God sends chastisements for the same reason

that the husbandman will prune the branch

of his pear tree.

     Have you ever seen an old orchard?  Perhaps now there is a sub-division up where the old orchard was, and one or two apple trees have been left.  But these apple trees are no longer cared for by the husbandmen.  They have been neglected.  The apple trees have not been pruned for many years.  Have you ever looked at that?  Oh, there are some apples up there.  But they are little, pitted, diseased.  And the tree is filled with disease.  Why?  Because it has not been cared for, it has not been pruned.

     So also for you, child of God.  What is going to happen to you if you are left for yourself?  You must be pruned.

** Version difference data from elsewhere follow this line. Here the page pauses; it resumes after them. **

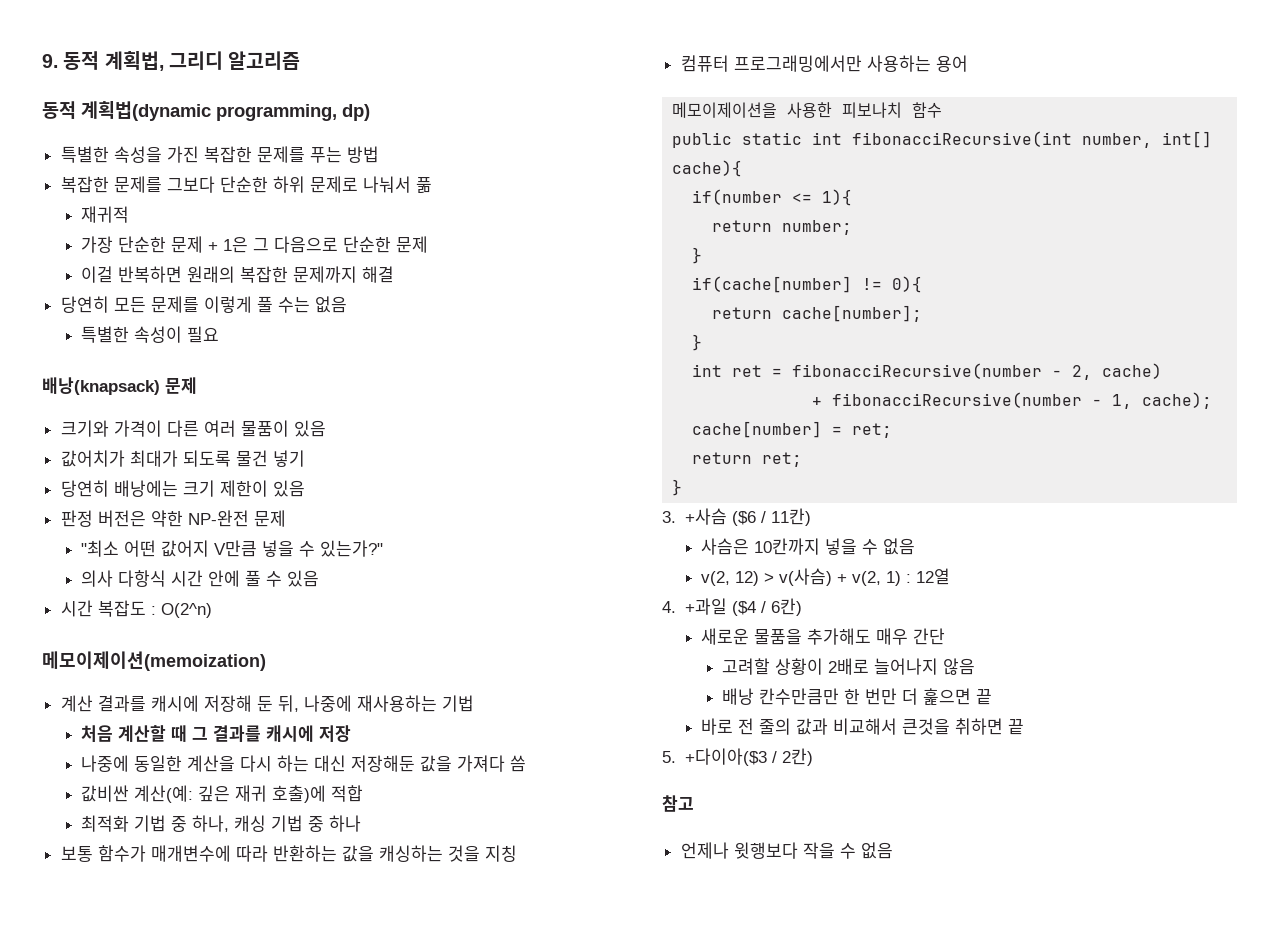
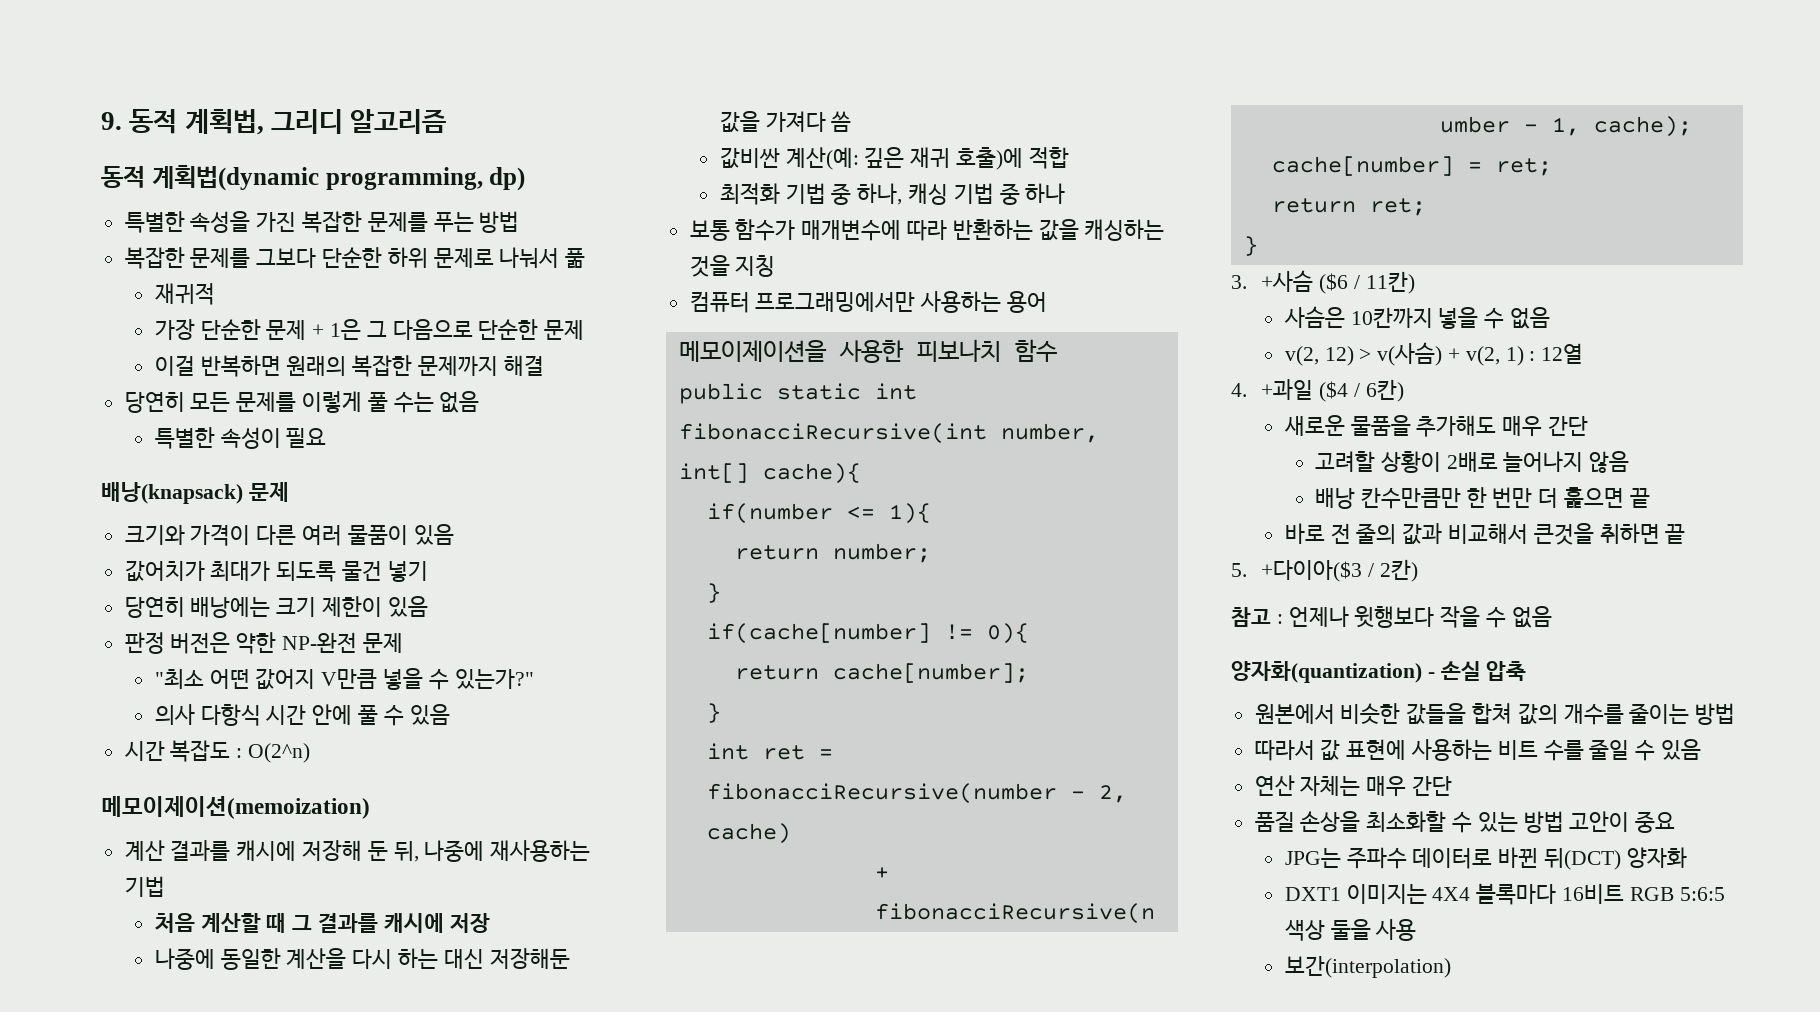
- 참고
- 언제나 윗행보다 작을 수 없음
+ 참고 : 언제나 윗행보다 작을 수 없음
+ 양자화(quantization) - 손실 압축
+ 원본에서 비슷한 값들을 합쳐 값의 개수를 줄이는 방법
+ 따라서 값 표현에 사용하는 비트 수를 줄일 수 있음
+ 연산 자체는 매우 간단
+ 품질 손상을 최소화할 수 있는 방법 고안이 중요
+ JPG는 주파수 데이터로 바뀐 뒤(DCT) 양자화
+ DXT1 이미지는 4X4 블록마다 16비트 RGB 5:6:5 색상 둘을 사용
+ 보간(interpolation)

     We say to God, “This is the way I want things:  I want health, I want this, I want that, I want this job, I want this income.  I don’t want my husband to die.  I want this home.  I don’t want struggles.”  Then the Lord does not give us what we want.  He cuts us back.  Why?  In order that we might abide in the vine, Jesus Christ, that we might draw all of our life out of Christ and abide more and more in Him.

     In order that we might bring forth much fruit.  That is why God has placed us into Jesus Christ, by His grace.  That is why He elected us to be in Christ.  That is why He bestows care upon us.  That is why He prunes us with His chastisements, in order that we might bring forth much fruit.  Jesus says, “Herein is my Father glorified, that ye bear much fruit.”  This is what pleases God.  This is why God has given His Son, Jesus Christ, in order that we, His children, might bring forth much fruit to His honor and to His glory — fruits of repentance, of faith, of a holy life, of good deeds, of a testimony of the grace of Christ.  That we bring forth much fruit.

     Is there fruit in your life?  Are you abiding in Jesus Christ?  Do you know what it is to have a broken heart?  Do you trust in Christ for righteousness?  Do you desire more and more to live no longer for self but for Him and out of Him?  Jesus said, “I am the true vine.  You are the branches.  Abide in me and I in you.”  In this way we shall bring forth much fruit to the glory of our Father.

     Let us pray.

     Father, we thank Thee once again for Thy Word.  We pray that it may be a blessing unto our hearts.  Give us that grace that we might abide in Him, through Jesus’ name, Amen.